**Input data**
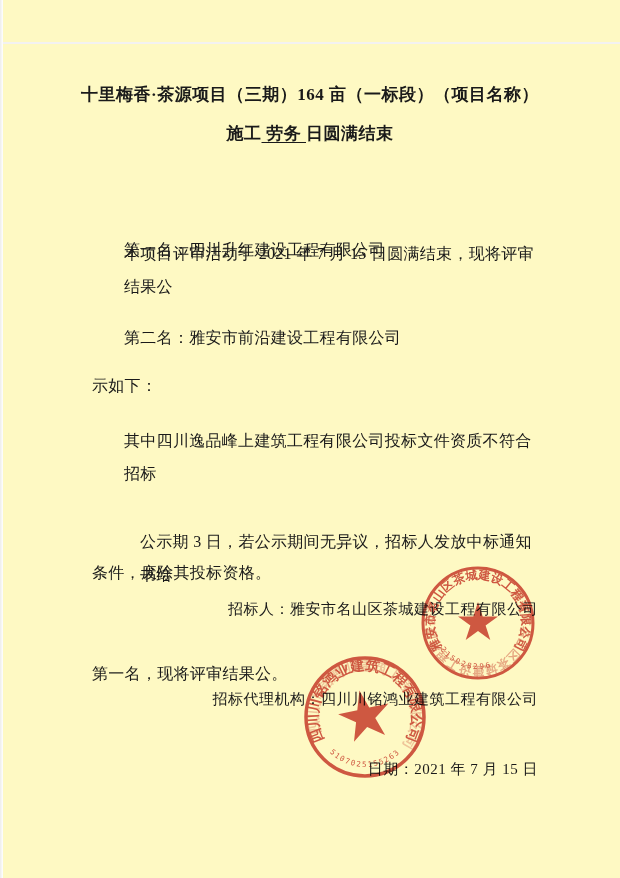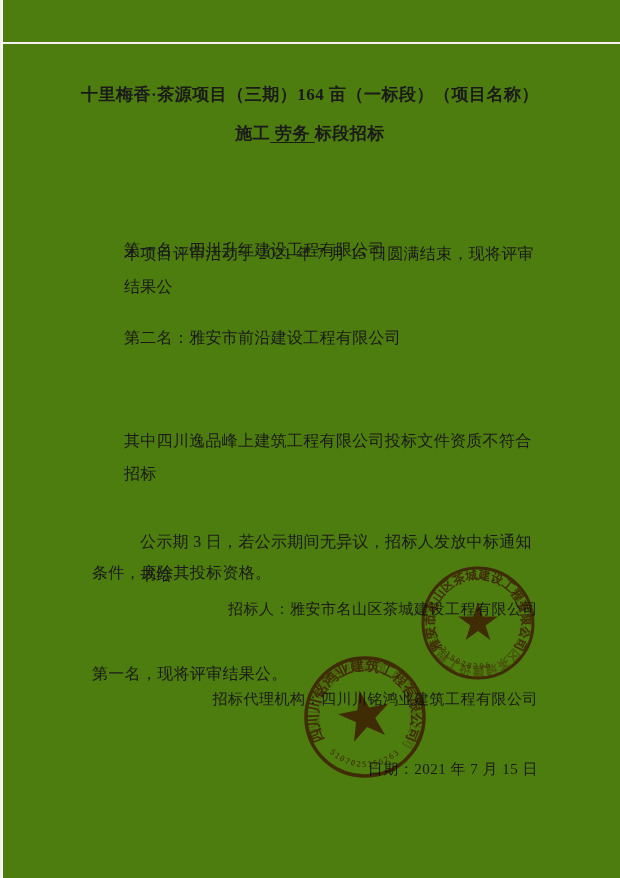--- a/index.html
+++ b/index.html
@@ -6,21 +6,21 @@
   body {
     width: 620px; height: 878px;
     background: #ffffff;
     font-family: "Liberation Serif", "DejaVu Serif", serif;
     color: #1a1a1a;
     overflow: hidden;
     position: relative;
   }
   .page {
     position: absolute; inset: 0;
-    background: #4d7c0f;
+    background: #fef9c3;
   }
   
   .scan-line-top {
     position: absolute; left: 0; top: 42px; width: 620px; height: 2px;
     background: #f3f2f1;
   }
   .scan-edge-left {
     position: absolute; left: 0; top: 0; width: 3px; height: 878px;
     background: linear-gradient(to right, #ededeb, #ffffff);
   }
@@ -57,24 +57,25 @@
 </head>
 <body>
 
 <div class="page">
 
   <div class="scan-line-top"></div>
   <div class="scan-edge-left"></div>
 
   <div class="t-center title-line" style="top:82px;">十里梅香·茶源项目（三期）164 亩（一标段）（项目名称）</div>
 
-  <div class="t-center title-line" style="top:121px;"><span>施工</span><span class="underlined"> 劳务 </span><span>标段招标</span></div>
+  <div class="t-center title-line" style="top:121px;"><span>施工</span><span class="underlined"> 劳务 </span><span>日圆满结束</span></div>
 
   <div class="body-block" style="top:171px;">
     <div class="indent-2">本项目评审活动于 2021 年 7 月 15 日圆满结束，现将评审结果公</div>
+    <div>示如下：</div>
   </div>
 
   <div class="body-block indent-2" style="top:233px;">第一名：四川升红建设工程有限公司</div>
 
   <div class="body-block indent-2" style="top:285px;margin-top:36px;">第二名：雅安市前沿建设工程有限公司</div>
 
   <div class="body-block" style="top:358px;">
     <div class="indent-2">其中四川逸品峰上建筑工程有限公司投标文件资质不符合招标</div>
     <div>条件，废除其投标资格。</div>
   </div>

**Required action**
Write every line above out again exactly; pictures do not belong in the copy.

**Answer area**
--- a/index.html
+++ b/index.html
@@ -6,21 +6,21 @@
   body {
     width: 620px; height: 878px;
     background: #ffffff;
     font-family: "Liberation Serif", "DejaVu Serif", serif;
     color: #1a1a1a;
     overflow: hidden;
     position: relative;
   }
   .page {
     position: absolute; inset: 0;
-    background: #4d7c0f;
+    background: #fef9c3;
   }
   
   .scan-line-top {
     position: absolute; left: 0; top: 42px; width: 620px; height: 2px;
     background: #f3f2f1;
   }
   .scan-edge-left {
     position: absolute; left: 0; top: 0; width: 3px; height: 878px;
     background: linear-gradient(to right, #ededeb, #ffffff);
   }
@@ -57,24 +57,25 @@
 </head>
 <body>
 
 <div class="page">
 
   <div class="scan-line-top"></div>
   <div class="scan-edge-left"></div>
 
   <div class="t-center title-line" style="top:82px;">十里梅香·茶源项目（三期）164 亩（一标段）（项目名称）</div>
 
-  <div class="t-center title-line" style="top:121px;"><span>施工</span><span class="underlined"> 劳务 </span><span>标段招标</span></div>
+  <div class="t-center title-line" style="top:121px;"><span>施工</span><span class="underlined"> 劳务 </span><span>日圆满结束</span></div>
 
   <div class="body-block" style="top:171px;">
     <div class="indent-2">本项目评审活动于 2021 年 7 月 15 日圆满结束，现将评审结果公</div>
+    <div>示如下：</div>
   </div>
 
   <div class="body-block indent-2" style="top:233px;">第一名：四川升红建设工程有限公司</div>
 
   <div class="body-block indent-2" style="top:285px;margin-top:36px;">第二名：雅安市前沿建设工程有限公司</div>
 
   <div class="body-block" style="top:358px;">
     <div class="indent-2">其中四川逸品峰上建筑工程有限公司投标文件资质不符合招标</div>
     <div>条件，废除其投标资格。</div>
   </div>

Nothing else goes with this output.